Alan Weiss compresses the whole argument into one line: "Process expertise is more valuable than content expertise." The knowledge in your head is the raw material; the system that delivers it without you in the room is the asset. The 4D Mix is simply the conversion schedule between the two.
Which leaves the practical question: how do you move from the ratio you measured to the ratio you need?
07 — The Migration
Sixteen Weeks From Operator to Architect
You cannot jump from 80% Doing to 50% Designing in a fortnight without torching revenue. The migration has to be staged, and the early stages are funded by the Doing work you're gradually retiring.

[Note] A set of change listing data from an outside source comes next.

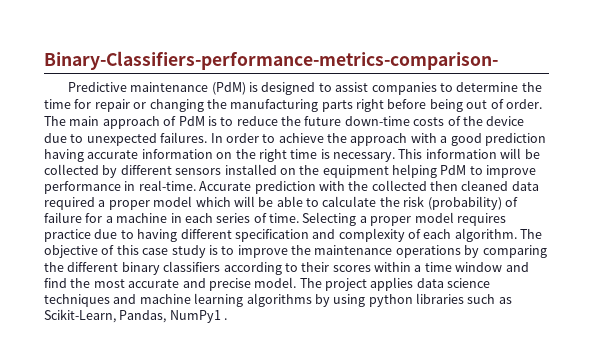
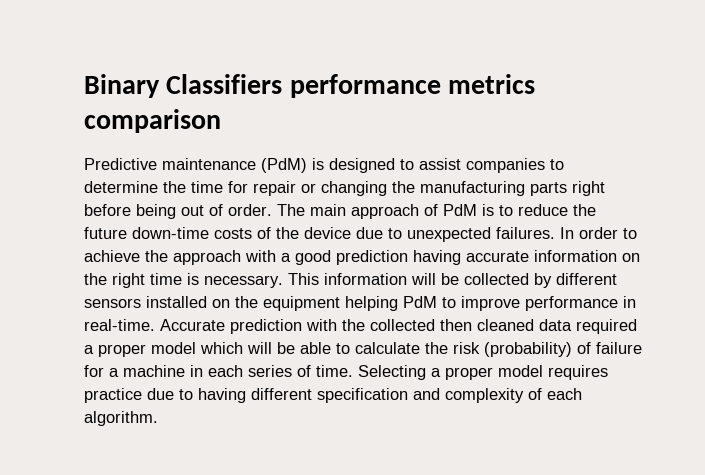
- Binary-Classifiers-performance-metrics-comparison-
+ Binary Classifiers performance metrics comparison
- The objective of this case study is to improve the maintenance operations by comparing the different binary classifiers according to their scores within a time window and find the most accurate and precise model. The project applies data science techniques and machine learning algorithms by using python libraries such as Scikit-Learn, Pandas, NumPy1 .

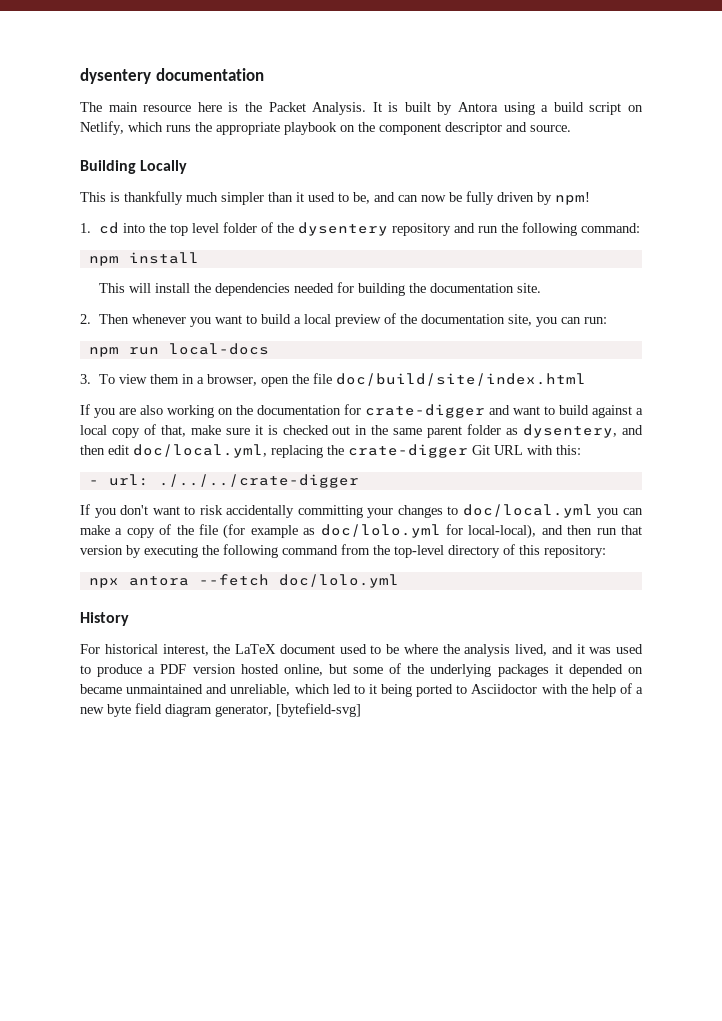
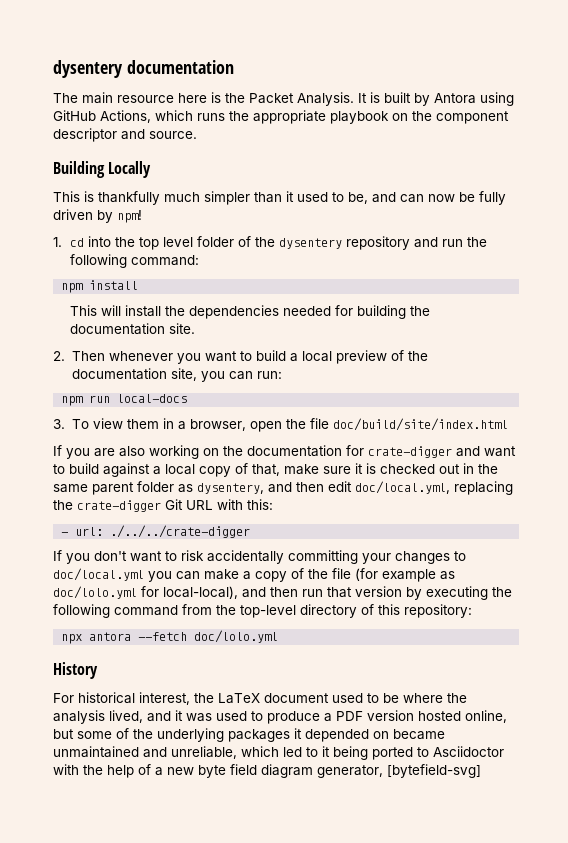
- It is built by Antora using a build script on Netlify, which runs the appropriate playbook on the component descriptor and source.
+ It is built by Antora using GitHub Actions, which runs the appropriate playbook on the component descriptor and source.

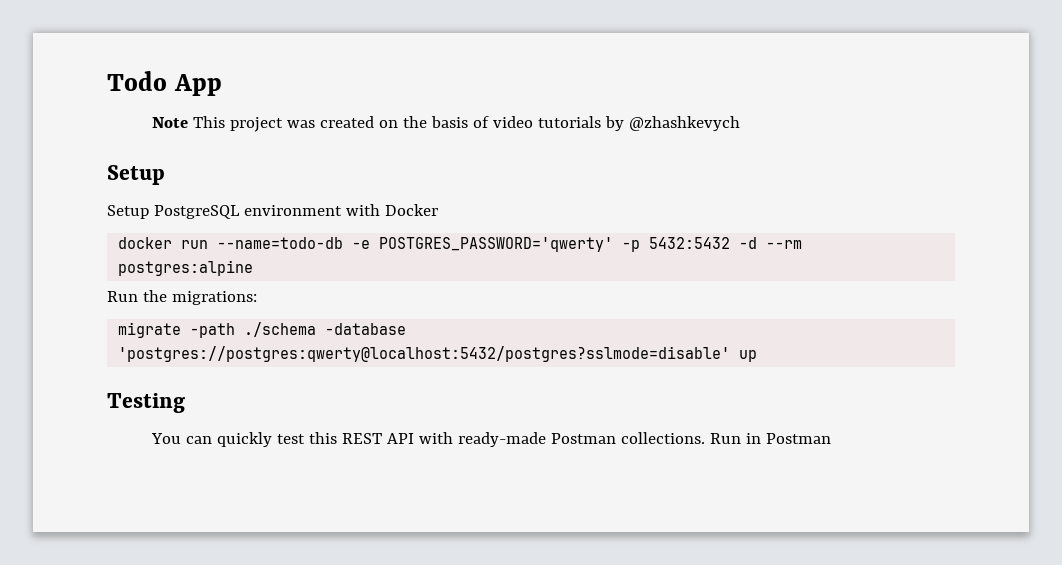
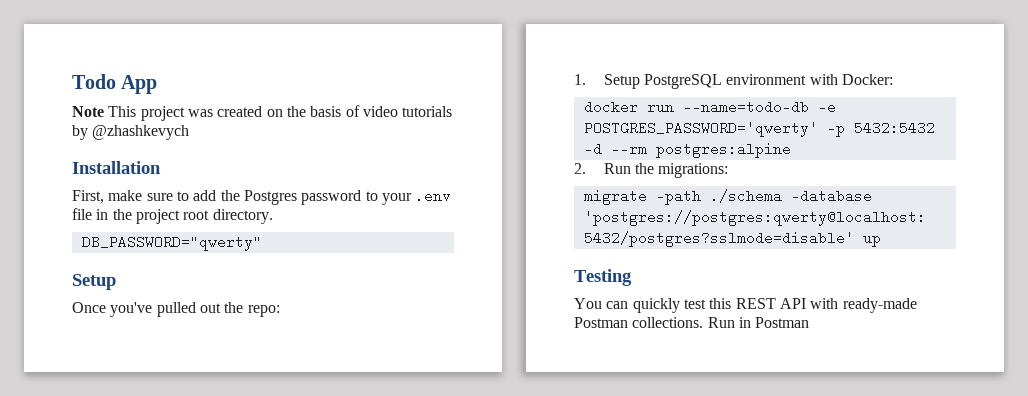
  Note This project was created on the basis of video tutorials by @zhashkevych
+ Installation
+ First, make sure to add the Postgres password to your .env file in the project root directory.
+ DB_PASSWORD="qwerty"
  Setup
- Setup PostgreSQL environment with Docker
+ Once you've pulled out the repo:
+ 1. Setup PostgreSQL environment with Docker:
- Run the migrations:
+ 2. Run the migrations:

Weeks 1-4: carve out the first 10%. Reserve two hours each day --- mornings, before client gravity takes hold --- for pure Designing. One documented process, one template, one person trained on one task per session. You're not cutting delivery yet; you're layering construction on top of it. Days get longer for a month. That's the price of the foundation.
Weeks 5-8: drain the Deciding bucket. Pull up every decision that reached you during the audit week and write a rule that makes the next one not reach you. Deadline extensions below a week: project manager approves. Proposals under your chosen threshold: associate sends. Each rule is a small permanent gift of velocity to the whole organization --- and a small permanent reduction in your bottleneck role.
Weeks 9-16: trade Doing for Delegating, then Delegating for systems. The processes from the first phase now become handoff vehicles. The first transfer will wobble; the fifth will land at roughly 80% of your quality, which for most work is plenty. As your Doing hours fall, refill them with Designing, not with more Doing. And as delegated work matures into work that runs on documented process without your initiation, it stops being Delegating at all --- it becomes the machine operating.
"You are not trying to work less. You are trying to move your hours from work that pays once to work that pays indefinitely."
One financial caveat, stated plainly: as your personal delivery hours drop, your directly billed revenue may dip before the systems pick up the slack. That trade is acceptable on exactly one condition --- every Designing hour must eventually out-earn the Doing hour it displaced, through work delivered by others. If it doesn't, you're not building leverage; you're just billing less.
Re-run the audit monthly and keep the four percentages somewhere you'll see them. Then keep asking the four-week question until the honest answer changes. The day it does, you'll have stopped being your firm's most expensive employee and become its architect.